Christianson is highly respected by those afflicted with Olympic collecting fever and has twice spoken before the IOC in Lausanne. He buys and sells at fairs and auctions and, on the Internet, on eBay. He also trades often with the IOC's Olympic Museum. Some mascot items have appreciated like Internet stocks. In 1984 at Sarajevo, Christianson spent some loose dinars on Pez dispensers depicting Vuchko, the wolf mascot of those Winter Games. The dispensers now go for $800 apiece.

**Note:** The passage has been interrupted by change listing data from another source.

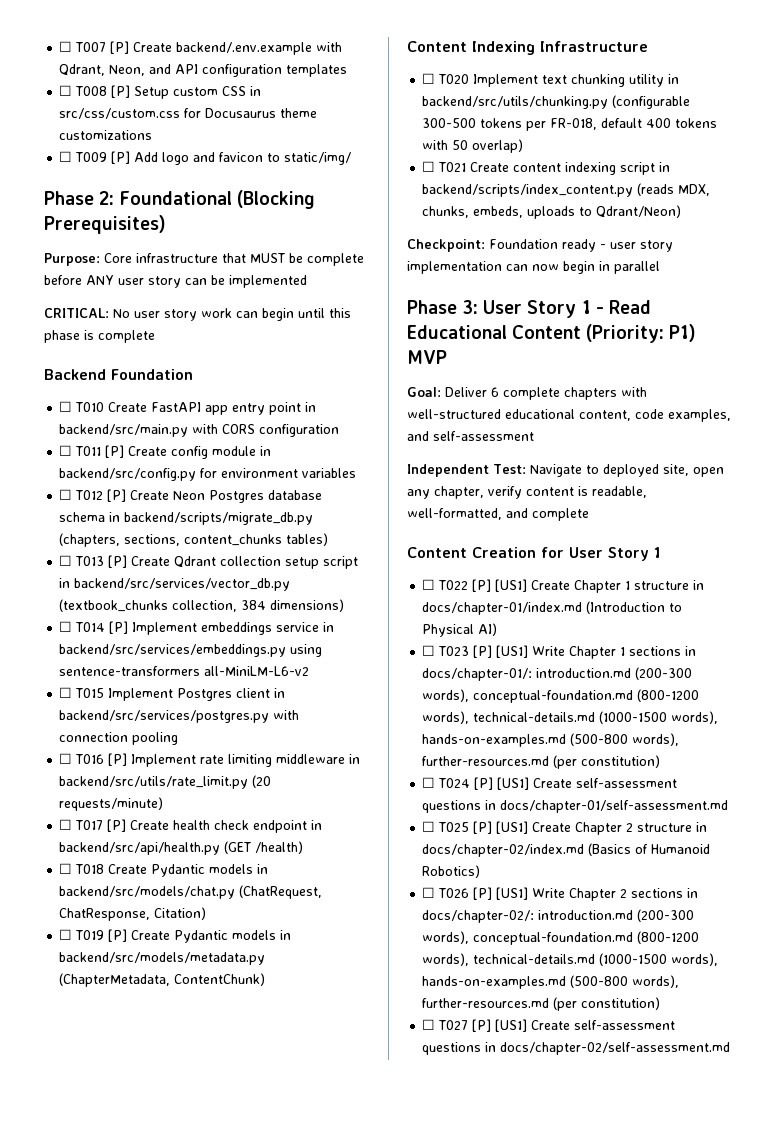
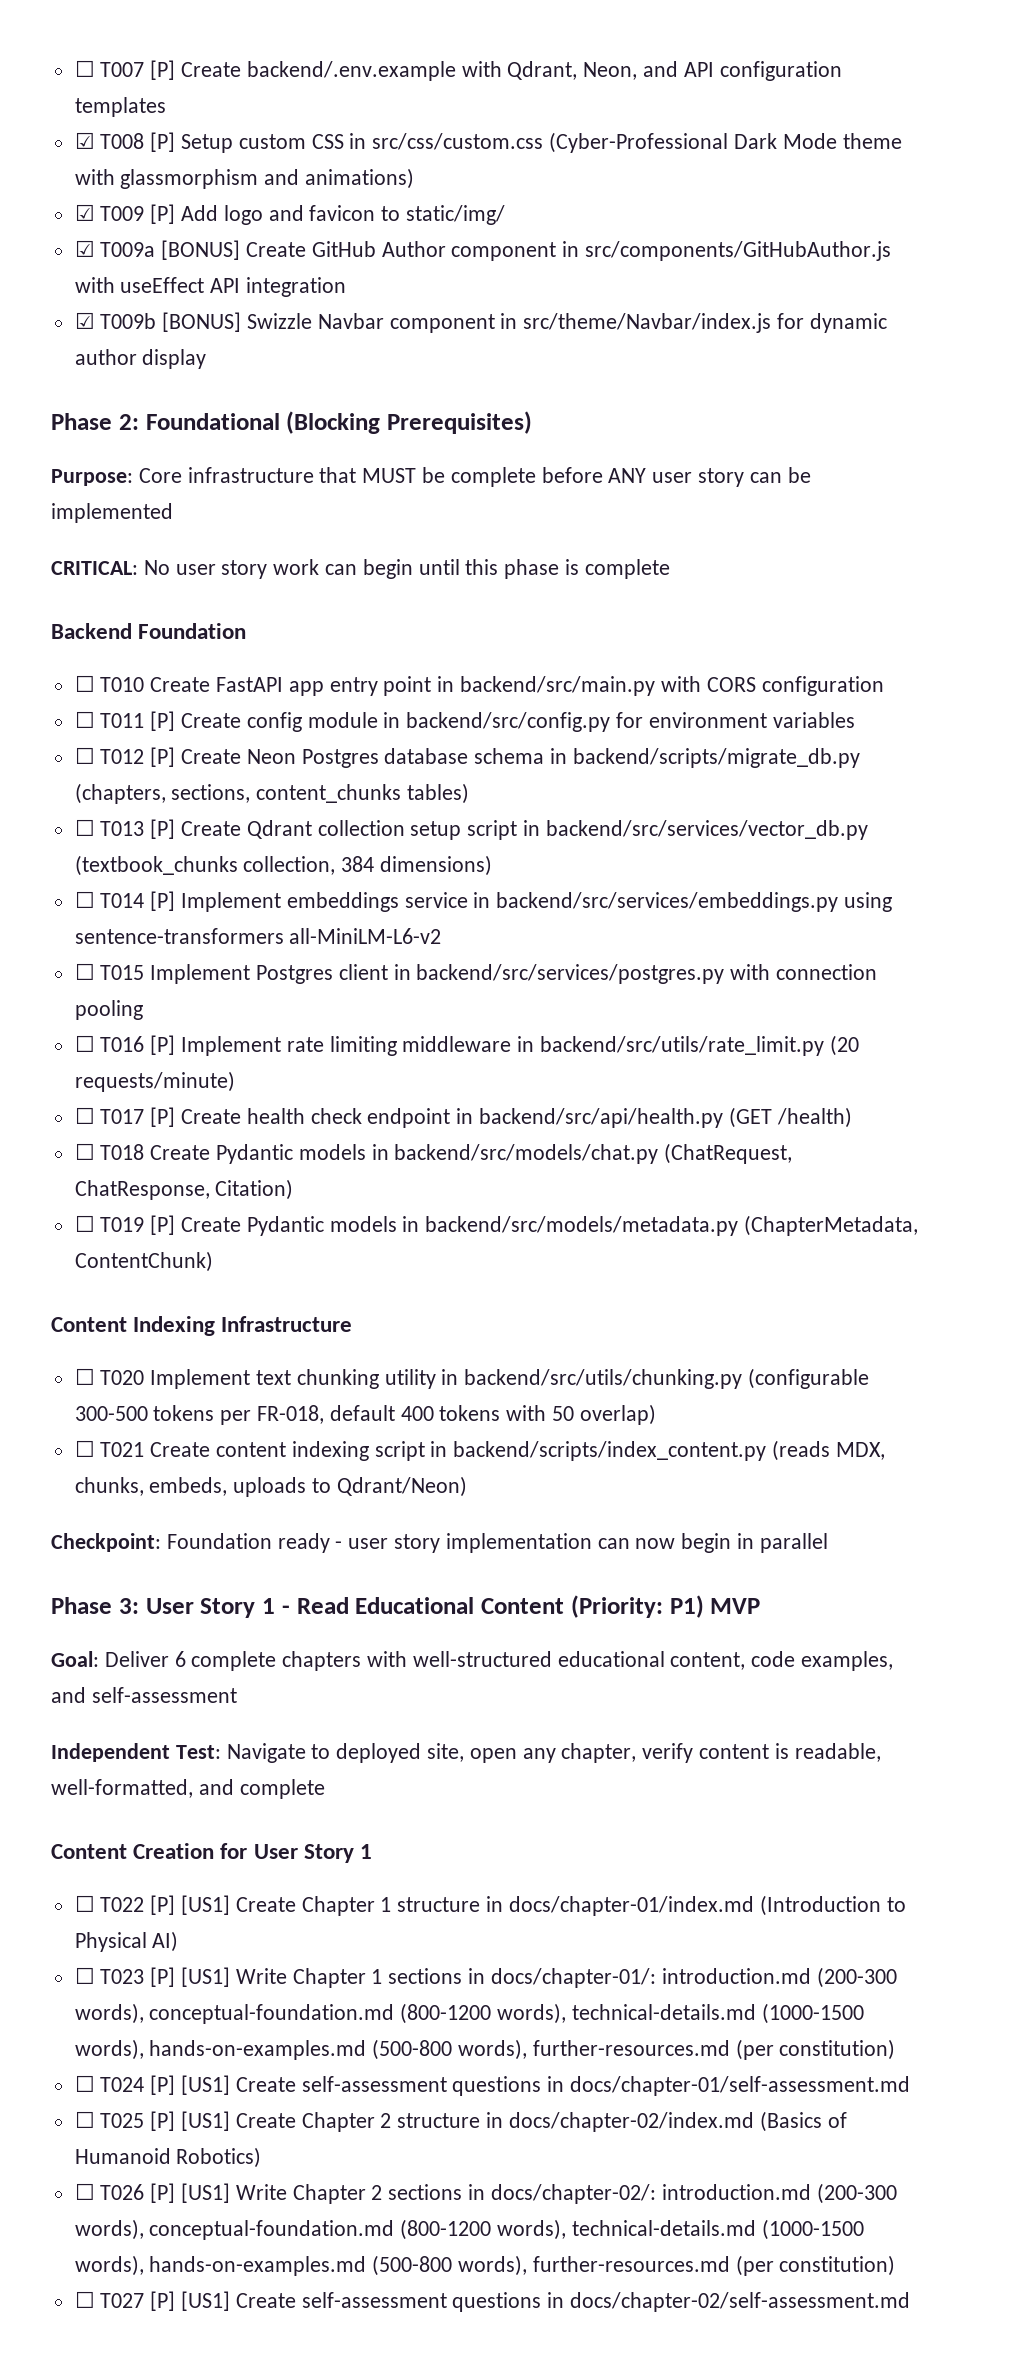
- ☐ T008 [P] Setup custom CSS in src/css/custom.css for Docusaurus theme customizations
- ☐ T009 [P] Add logo and favicon to static/img/
+ ☑ T008 [P] Setup custom CSS in src/css/custom.css (Cyber-Professional Dark Mode theme with glassmorphism and animations)
+ ☑ T009 [P] Add logo and favicon to static/img/
+ ☑ T009a [BONUS] Create GitHub Author component in src/components/GitHubAuthor.js with useEffect API integration
+ ☑ T009b [BONUS] Swizzle Navbar component in src/theme/Navbar/index.js for dynamic author display

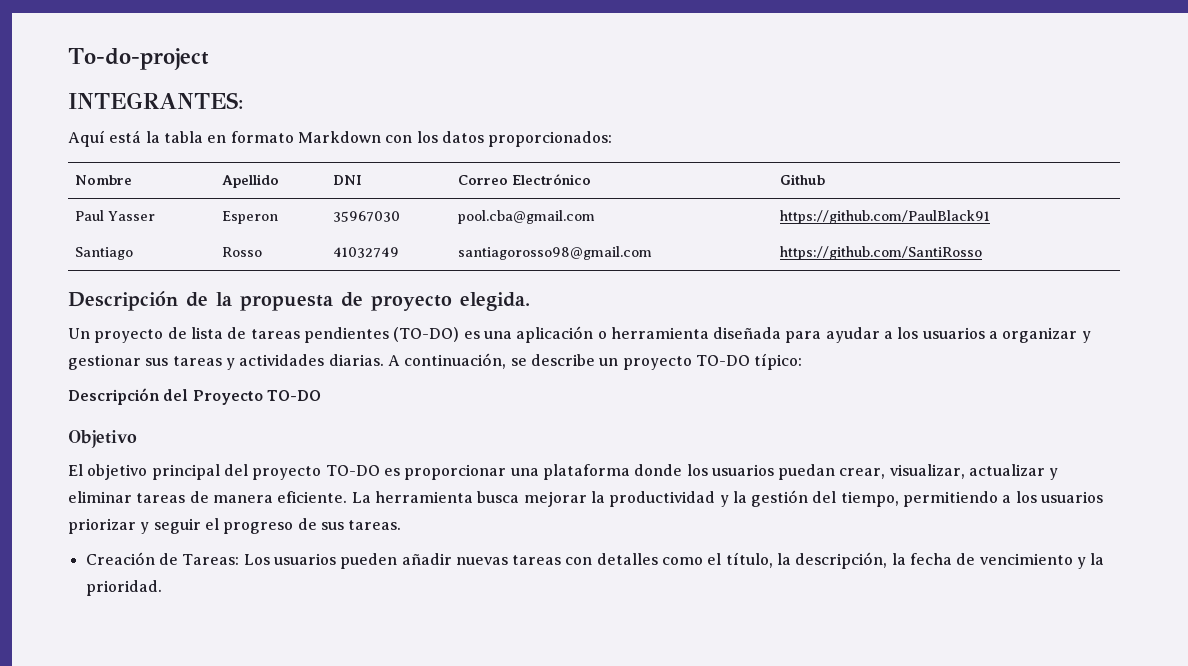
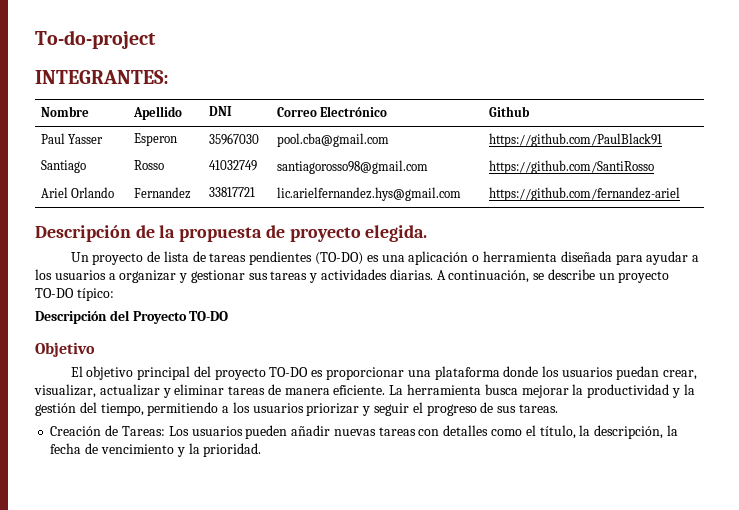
- Aquí está la tabla en formato Markdown con los datos proporcionados:
+ Ariel Orlando | Fernandez | 33817721 | lic.arielfernandez.hys@gmail.com | https://github.com/fernandez-ariel

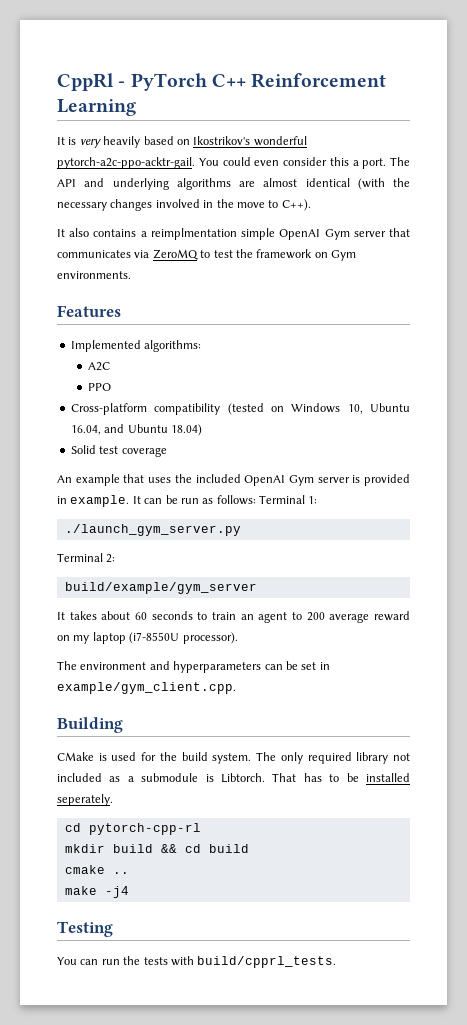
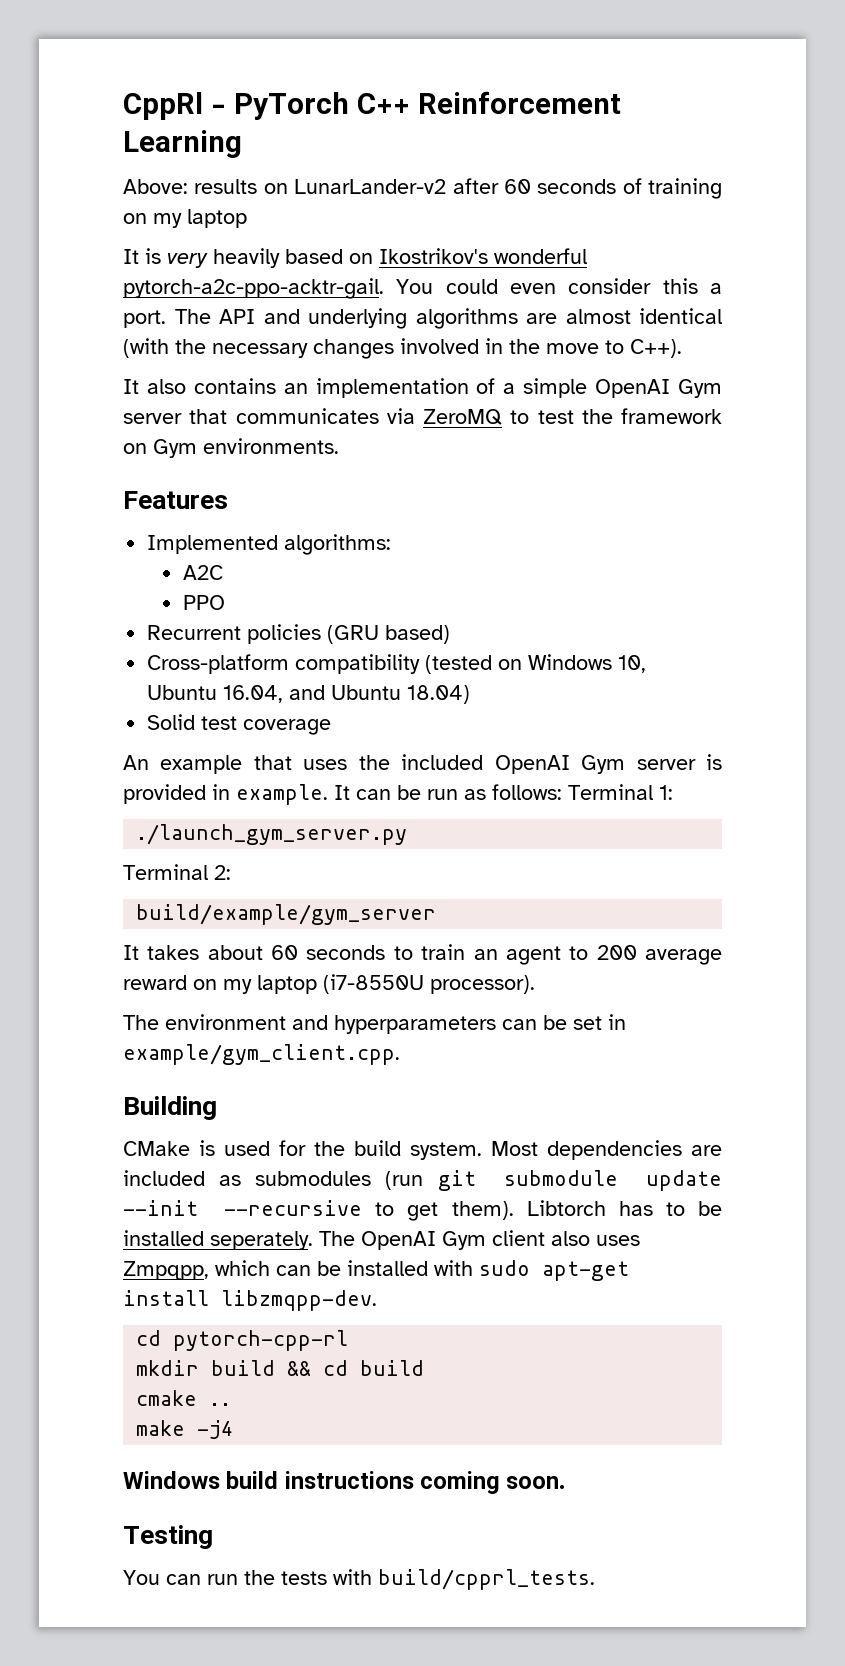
+ Above: results on LunarLander-v2 after 60 seconds of training on my laptop
- It also contains a reimplmentation simple OpenAI Gym server that communicates via ZeroMQ to test the framework on Gym environments.
+ It also contains an implementation of a simple OpenAI Gym server that communicates via ZeroMQ to test the framework on Gym environments.
+ Recurrent policies (GRU based)
- The only required library not included as a submodule is Libtorch. That has to be installed seperately.
+ Most dependencies are included as submodules (run git submodule update --init --recursive to get them). Libtorch has to be installed seperately. The OpenAI Gym client also uses Zmpqpp, which can be installed with sudo apt-get install libzmqpp-dev.
+ Windows build instructions coming soon.

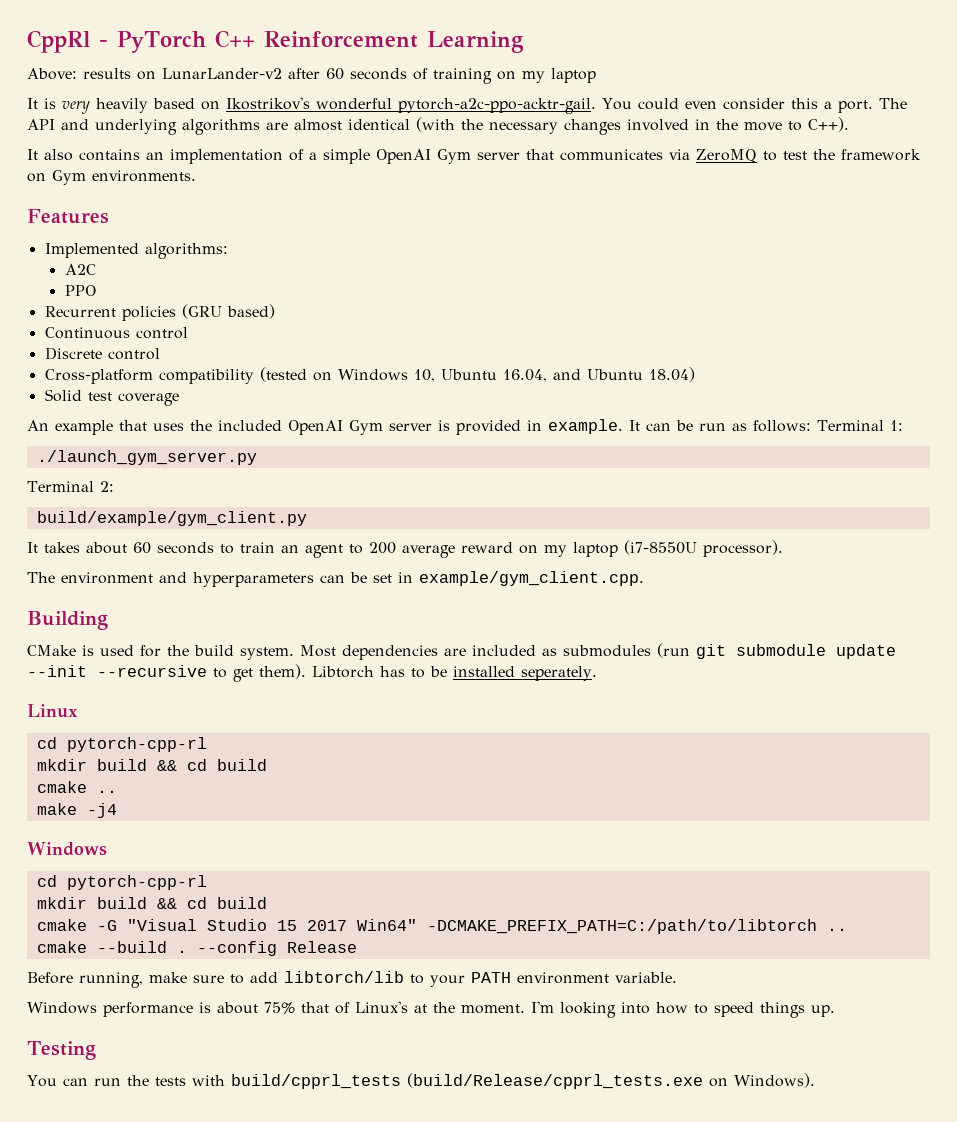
+ Continuous control
+ Discrete control
- build/example/gym_server
+ build/example/gym_client.py
- Libtorch has to be installed seperately. The OpenAI Gym client also uses Zmpqpp, which can be installed with sudo apt-get install libzmqpp-dev.
+ Libtorch has to be installed seperately.
+ Linux
  make -j4
- Windows build instructions coming soon.
+ Windows
+ cd pytorch-cpp-rl
+ mkdir build && cd build
+ cmake -G "Visual Studio 15 2017 Win64" -DCMAKE_PREFIX_PATH=C:/path/to/libtorch ..
+ cmake --build . --config Release
+ Before running, make sure to add libtorch/lib to your PATH environment variable.
+ Windows performance is about 75% that of Linux's at the moment. I'm looking into how to speed things up.
- You can run the tests with build/cpprl_tests.
+ You can run the tests with build/cpprl_tests (build/Release/cpprl_tests.exe on Windows).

At a time when scandal has cooled some sponsors' enthusiasm for Olympic association, embraceable mascots are paramount for Games organizers. "We need the mascots to be well received," says Sydney spokesman Greg Thomas, whose committee anticipates a $50 million windfall from more than $300 million in mascot sales. But instead of, say, a cute kangaroo or furry koala to represent the 2000 Games, Sydney chose an echidna and a platypus—the only mammals in the world that lay eggs—and a kookaburra (which, the dictionary says, is also known as a laughing jackass). So Izzy's inscrutability is relative.